# [AIM OF THE EXERCISE]
Report the lines of the material that carry the string "bottom".

# [DATA EXTRACT]
════

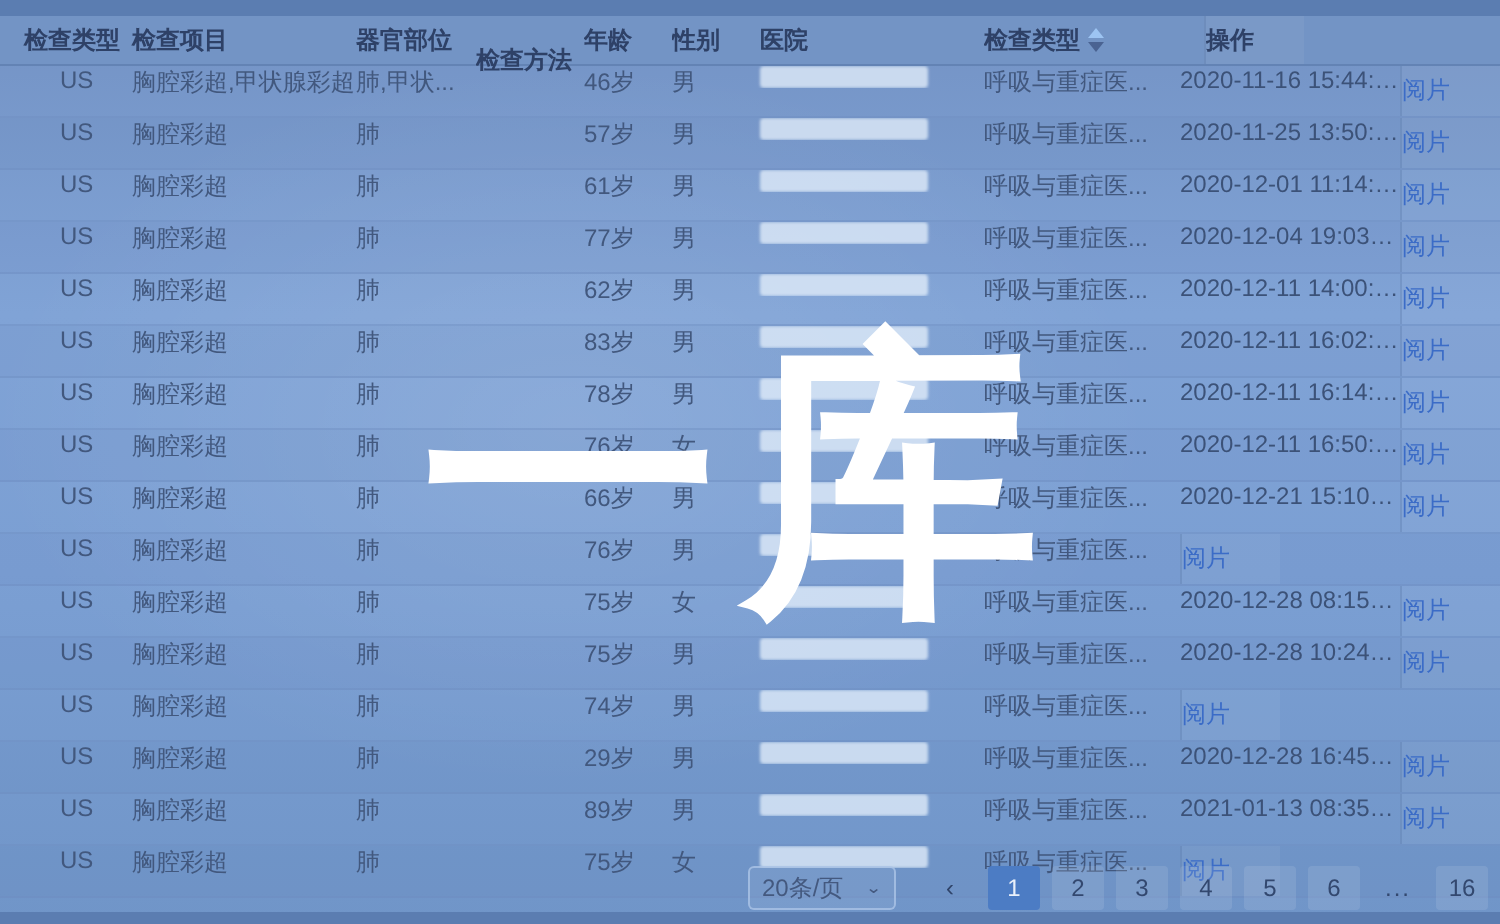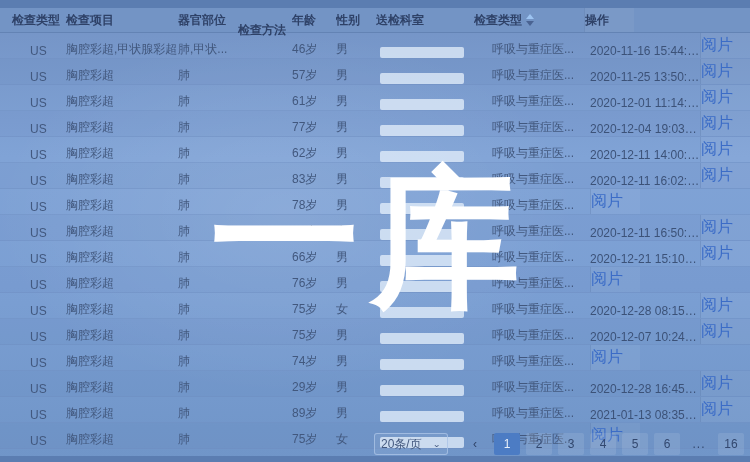--- a/index.html
+++ b/index.html
@@ -87,6 +87,9 @@
         <div class="th c6">
           <span>性别</span>
         </div>
+        <div class="th c7">
+          <span>医院</span>
+        </div>
         <div class="th c8">
           <span>送检科室</span>
         </div>

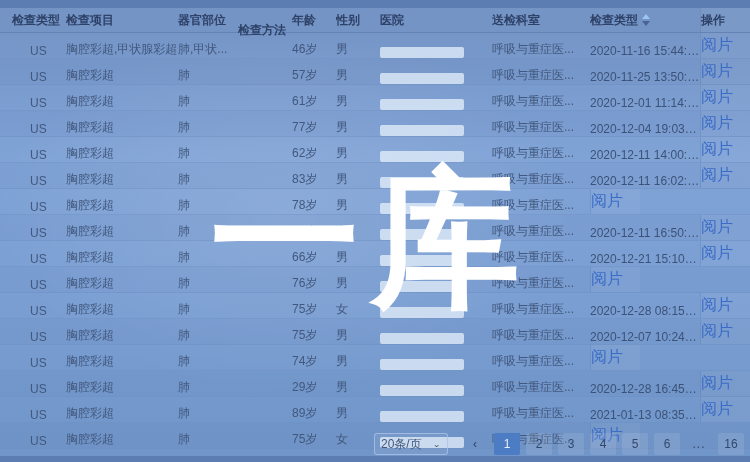--- a/index.html
+++ b/index.html
@@ -90,9 +90,6 @@
         <div class="th c7">
           <span>医院</span>
         </div>
-        <div class="th c8">
-          <span>送检科室</span>
-        </div>
         <div class="th c9">
           <span>检查类型</span>
           <span class="sort-carets">

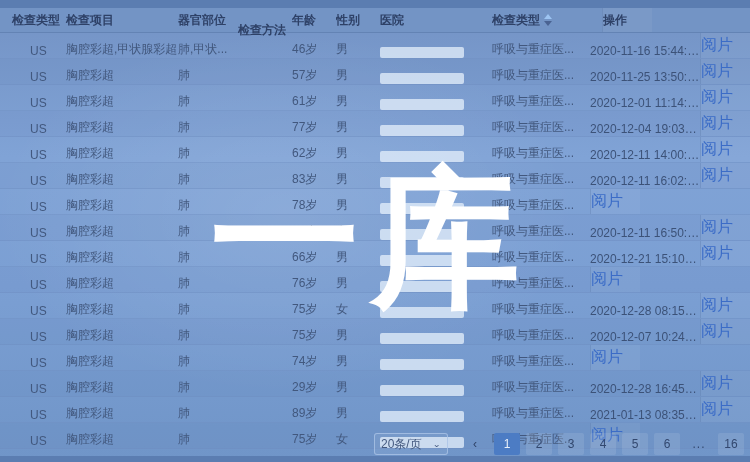--- a/index.html
+++ b/index.html
@@ -18,7 +18,7 @@
     border-bottom:1px solid rgba(70,100,150,0.35);}
   .th{font-size:12px;font-weight:bold;color:#2e4167;white-space:nowrap;overflow:hidden;
     display:flex;align-items:center;text-align:center;}
-  .tbody .tr{display:flex;height:25px;align-items:flex-end;
+  .tbody .tr{display:flex;height:25px;align-items:flex-start;
     border-bottom:1px solid rgba(110,142,192,0.45);}
   .tbody .tr:nth-child(even){background:rgba(80,115,175,0.07);}
   .td{font-size:12px;color:#42587e;white-space:nowrap;overflow:hidden;text-overflow:ellipsis;}

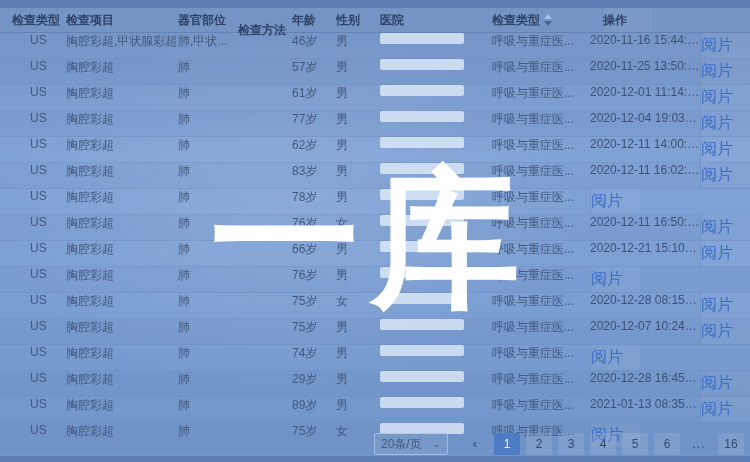--- a/index.html
+++ b/index.html
@@ -36,7 +36,7 @@
        border-left:1px solid rgba(90,120,170,0.35);box-sizing:border-box;}
   .td.c9{color:#3c5278;}
   .redact{width:84px;height:11px;border-radius:2px;background:rgba(225,237,250,0.78);filter:blur(0.7px);}
-  .link{color:#3b6cc7;cursor:pointer;font-size:16px;}
+  .link{color:#3b6cc7;cursor:pointer;font-size:12px;}
   .sort-carets{display:inline-flex;flex-direction:column;margin-left:4px;line-height:0;}
   .caret{width:0;height:0;border-left:4px solid transparent;border-right:4px solid transparent;}
   .caret.up{border-bottom:5px solid #9dc4f2;margin-bottom:2px;}

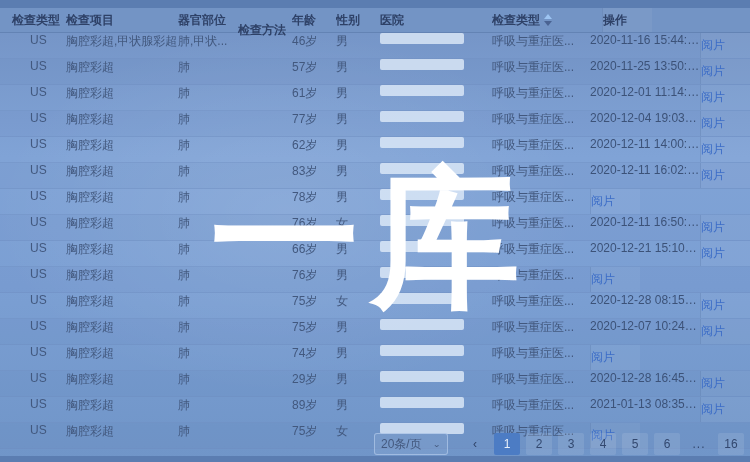--- a/index.html
+++ b/index.html
@@ -209,6 +209,7 @@
             <div class="redact"></div>
           </div>
           <div class="td c8">呼吸与重症医...</div>
+          <div class="td c9">2020-12-11 16:14:49</div>
           <div class="td c10">
             <span class="link">阅片</span>
           </div>

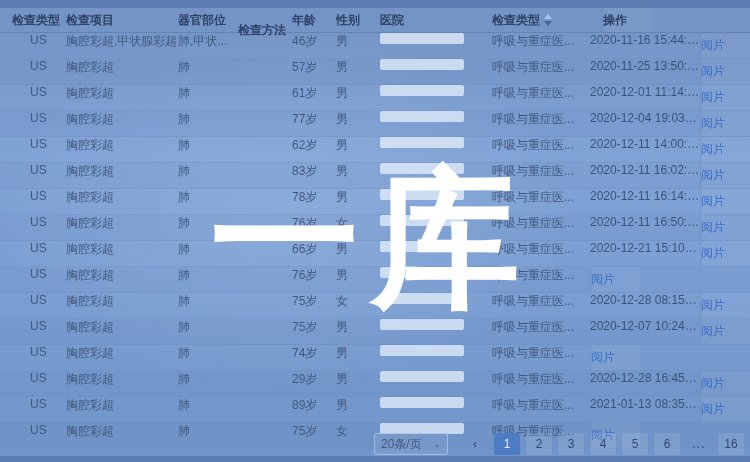--- a/index.html
+++ b/index.html
@@ -288,7 +288,7 @@
             <div class="redact"></div>
           </div>
           <div class="td c8">呼吸与重症医...</div>
-          <div class="td c9">2020-12-07 10:24:30</div>
+          <div class="td c9">2020-12-28 10:24:30</div>
           <div class="td c10">
             <span class="link">阅片</span>
           </div>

════

# [SOLUTION]
     border-bottom:1px solid rgba(70,100,150,0.35);}
     border-bottom:1px solid rgba(110,142,192,0.45);}
   .caret.up{border-bottom:5px solid #9dc4f2;margin-bottom:2px;}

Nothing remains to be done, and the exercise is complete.